Remote Labor Market Future
TL;DR
- Many companies still follow policies from a pre-remote world
- Remote labor will be it’s own market
- The remote labor market will set a new floor in many locations
- Roles that must be in a specific location still might be able to command a higher salary than the remote equivalent
- Time zones might end up still matter, even for remote roles.
Every few weeks an article like this one will pop up that’s about employers threatening employees who relocate with pay cuts to compensate for cost of living changes. There are a few small aspects that these articles tend to get wrong. None of them seem to think about the long-term consequences coming with more remote work.
Note: For this topic more than other topics, I want to call out again that the opinions I present here are not those of my current or past employer. They also aren’t based on any non-public information or plans I might know about as part of my employment.
Many employers have been paying different salaries in different markets based on local cost of labor. If you need employees in San Francisco, you need to pay them a San Francisco salary. Not because the cost of living is high in San Francisco, but because there has been high demand for that type of labor in SF. Employers aren’t making up for their employer’s cost of living out of the good of their heart. The market forces them to pay higher salaries to compete for talent.
When someone relocates to another office their leverage changes. Their salary also might be different than their new, local coworkers’. Many employers will adjust the salary to match the local market. This (in theory) used to make the deal fairer for everyone. The individual’s employee’s salary would be adjusted (up or down) to what they can demand in the market. This should have lead to more equitable payment in the employee’s new location across the local employee population.
Looking Ahead
For remote roles this makes little sense. The remote labor market isn’t constraint by location. It’s separate from local labor markets. Many companies haven’t adjusted to this new reality. We are seeing their old practices being applied to a new world. This mismatch is intuitively obvious to many. That’s why these pay cuts can seem punitive. Corporations are very slow moving organisms. They will eventually adjust to this new reality because they must in order to stay competitive.

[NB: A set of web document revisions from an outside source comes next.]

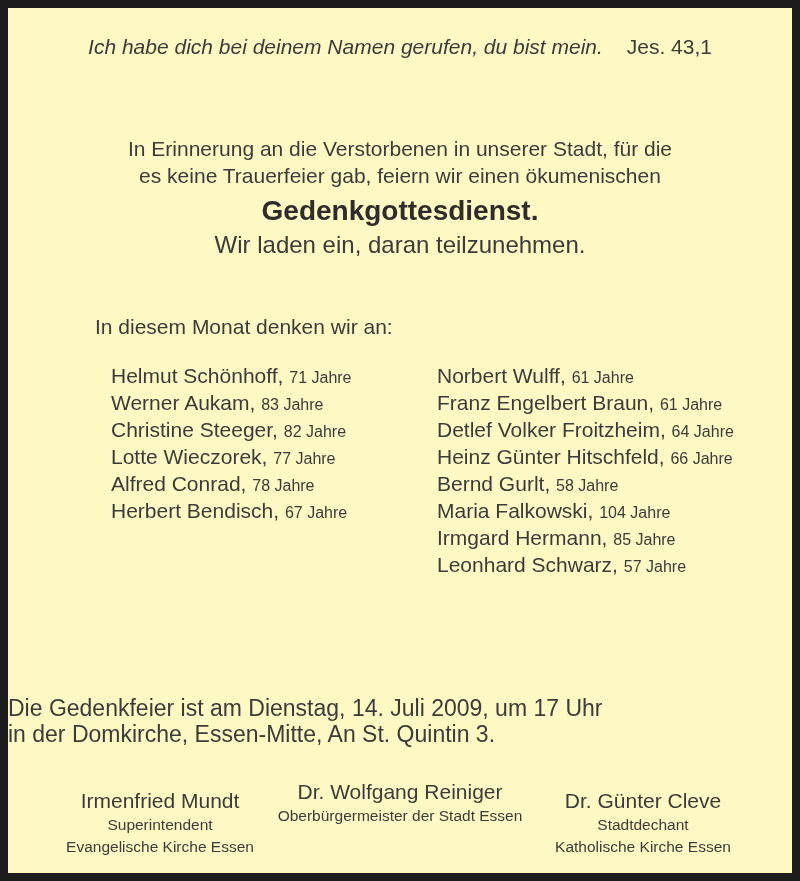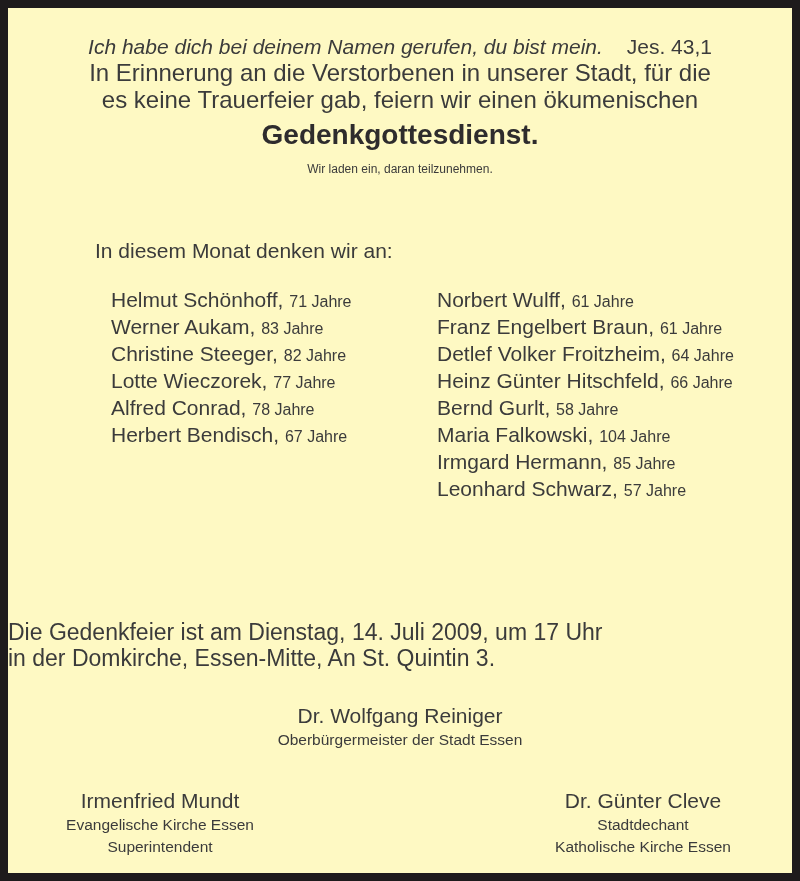--- a/index.html
+++ b/index.html
@@ -27,36 +27,37 @@
     white-space: nowrap;
   }
   .quote-text {
     font-style: italic;
   }
   .quote-source {
     font-style: normal;
     margin-left: 18px;
   }
   .intro {
+    margin-top: 76px;
     text-align: center;
-    font-size: 24px;
+    font-size: 21px;
     line-height: 27px;
   }
   .memorial-title {
     margin-top: 6px;
     text-align: center;
     font-size: 28px;
     line-height: 32px;
     font-weight: 700;
     color: #2e2c2d;
   }
   .invitation {
     margin-top: 5px;
     text-align: center;
-    font-size: 12px;
+    font-size: 24px;
     line-height: 26px;
   }
   .list-heading {
     margin-top: 57px;
     padding-left: 87px;
     font-size: 21px;
     line-height: 24px;
   }
   .list-cols {
     margin-top: 24px;
@@ -159,22 +160,22 @@
   </div>
 
   <div class="sig-main">
     <div class="sig-name">Dr. Wolfgang Reiniger</div>
     <div class="sig-role">Oberbürgermeister der Stadt Essen</div>
   </div>
 
   <div class="sig-row">
     <div class="sig-block-left">
       <div class="sig-name">Irmenfried Mundt</div>
+      <div class="sig-role">Superintendent</div>
       <div class="sig-role">Evangelische Kirche Essen</div>
-      <div class="sig-role">Superintendent</div>
     </div>
     <div class="sig-block-right">
       <div class="sig-name">Dr. Günter Cleve</div>
       <div class="sig-role">Stadtdechant</div>
       <div class="sig-role">Katholische Kirche Essen</div>
     </div>
   </div>
 
 </div>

As more roles are moving to remote-first competition for top talent will go up everywhere. If you are in San Francisco or in Raleigh, you now have more employers competing for you. This is great for top performers who now have more freedom to chose where they want to live.
There still will be roles for which location matters. In those cases employers still might have to pay a premium to get the right person in the right location. I’d expect that this will matter for fewer and fewer roles in software. Companies have a financial incentive to decouple employee selection from location. Now that many companies have seen that remote can work for them they’ll follow that incentive.
This all sounds great for everyone discussed so far. More flexibility and choice for employees, a wider employee-pool for employers. But, this also might mean tougher competition for employees who have been able to demand a top salary primarily because of their location and not because of their refined skill set. They are now in competition with many more people.
Looking Abroad
If you already are hiring remote, why only look for employees in your country? If there are talented developers in Canada, Mexico or Costa Rica why not higher them? I do expect that exact location will matter less, although time zones might remain a more practical constraint. It’s hard to hand off work or drive towards agreement on complex topics if you only have a few our of overlap or have to work at unusual hours to get any overlap at all.
I expect this to mean more of the same effects I predict higher up. Higher compensation for top talent regardless of location, but also more competition that you have to come out on top off. More competition for top talent by employers and more competition for top roles by employees.
Ultimately, I believe this is a fantastic change. There is the obvious value to the economy that comes with more efficient employee/employer matching. Just like globalization, this will increase the average standard of living and give to folks who most need to move out of poverty. It also can help connect communities within the US by fighting the big sort and even connect us globally. This is great for peace and will lift many out of poverty.
Of course all of this is speculation and I am not an economist. I just work in software and listen to too many economics podcasts 🙂.